On Wingbacks and 4-3-3 / 4-3-1-2 formation changes [2012]

“Dude, I think he’s doing the dice thing too much.” “That’s really all he’s got.”   Think of Seth Rogen as Max Allegri. Allegri’s dice move is his over-reliance on his 4-3-1-2 formation.  There are two important components to this formation: a trequartista and the wing backs.

The trequartista is important because this player has traditionally been responsible for linking play between the defense/midfield and the attack. The trequartista is the channel through which most of the distribution to the strikers occurs. Allegri changed this, and he played Kevin-Prince Boateng behind the strikers, a player with average distribution skills, and more of a physical presence than the traditional trequartista. Boateng also does different tasks in this position, such as being a target on goal kicks, pressing the opposing deep-lying playmaker, being the first defender behind the ball, and also falling back, to provide a numerical advantage against many midfields. In his worst games, Boateng at least provides a force to charge down and be physical (read: foul).
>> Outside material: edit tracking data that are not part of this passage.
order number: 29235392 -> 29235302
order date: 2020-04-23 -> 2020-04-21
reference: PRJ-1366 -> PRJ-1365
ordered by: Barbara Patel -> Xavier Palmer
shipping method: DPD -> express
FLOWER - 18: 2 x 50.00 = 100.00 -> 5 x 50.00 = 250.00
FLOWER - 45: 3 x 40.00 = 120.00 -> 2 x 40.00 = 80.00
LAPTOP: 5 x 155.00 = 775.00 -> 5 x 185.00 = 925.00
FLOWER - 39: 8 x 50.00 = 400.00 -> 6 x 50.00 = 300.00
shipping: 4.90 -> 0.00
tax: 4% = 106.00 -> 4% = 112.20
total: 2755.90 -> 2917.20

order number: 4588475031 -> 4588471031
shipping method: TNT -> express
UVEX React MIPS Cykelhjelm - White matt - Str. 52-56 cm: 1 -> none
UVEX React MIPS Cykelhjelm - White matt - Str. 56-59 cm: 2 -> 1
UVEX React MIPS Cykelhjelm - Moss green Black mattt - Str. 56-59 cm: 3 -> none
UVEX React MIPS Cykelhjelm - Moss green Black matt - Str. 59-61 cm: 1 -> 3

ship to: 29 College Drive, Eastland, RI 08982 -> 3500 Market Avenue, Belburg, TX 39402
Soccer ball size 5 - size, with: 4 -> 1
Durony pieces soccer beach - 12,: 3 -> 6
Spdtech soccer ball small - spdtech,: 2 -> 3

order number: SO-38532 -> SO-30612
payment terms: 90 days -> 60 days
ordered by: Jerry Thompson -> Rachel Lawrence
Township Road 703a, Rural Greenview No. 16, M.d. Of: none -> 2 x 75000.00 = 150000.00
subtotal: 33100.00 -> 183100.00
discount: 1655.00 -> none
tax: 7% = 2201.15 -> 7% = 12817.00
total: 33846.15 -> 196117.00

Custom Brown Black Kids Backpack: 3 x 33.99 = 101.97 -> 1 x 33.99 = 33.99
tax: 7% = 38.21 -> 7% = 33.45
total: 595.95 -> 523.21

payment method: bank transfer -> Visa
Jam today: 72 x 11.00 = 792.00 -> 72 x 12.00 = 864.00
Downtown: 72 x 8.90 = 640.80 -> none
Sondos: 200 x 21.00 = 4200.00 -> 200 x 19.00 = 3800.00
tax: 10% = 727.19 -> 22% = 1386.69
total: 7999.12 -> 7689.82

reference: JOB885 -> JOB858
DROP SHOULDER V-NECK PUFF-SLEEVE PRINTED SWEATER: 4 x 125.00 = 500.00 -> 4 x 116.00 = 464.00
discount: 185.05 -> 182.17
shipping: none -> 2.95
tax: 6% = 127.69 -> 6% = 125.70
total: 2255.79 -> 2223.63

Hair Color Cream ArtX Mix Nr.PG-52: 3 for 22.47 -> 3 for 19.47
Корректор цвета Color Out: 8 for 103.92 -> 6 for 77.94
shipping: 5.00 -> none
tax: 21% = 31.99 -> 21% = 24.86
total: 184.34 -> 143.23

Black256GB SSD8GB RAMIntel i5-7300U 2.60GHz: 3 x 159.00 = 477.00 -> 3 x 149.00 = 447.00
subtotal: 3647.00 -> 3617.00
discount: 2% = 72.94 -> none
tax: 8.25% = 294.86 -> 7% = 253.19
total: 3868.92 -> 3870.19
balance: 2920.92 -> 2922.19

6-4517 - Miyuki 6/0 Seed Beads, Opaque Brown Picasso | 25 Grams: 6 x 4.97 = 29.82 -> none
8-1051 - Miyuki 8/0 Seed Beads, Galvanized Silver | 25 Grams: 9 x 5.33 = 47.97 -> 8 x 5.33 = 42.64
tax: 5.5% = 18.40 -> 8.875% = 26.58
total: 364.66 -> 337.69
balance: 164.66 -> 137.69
This year, Milan’s combative midfield consistently manages to boss around the smaller teams in the league, but not the bigger teams in the league this year or even the clubs in the Champions League over the last two years under Allegri. The “Milan default” was successful against these top domestic teams last year with two wins against a very similar Napoli squad, two wins against Inter, and two draws against Udinese. This season, however, Milan struggles against the top in the league. In fact, for teams realistically competing for Europe in Serie A, Milan this season has one win, three losses, and two draws. Why are they struggling and how did opposing teams exploit them?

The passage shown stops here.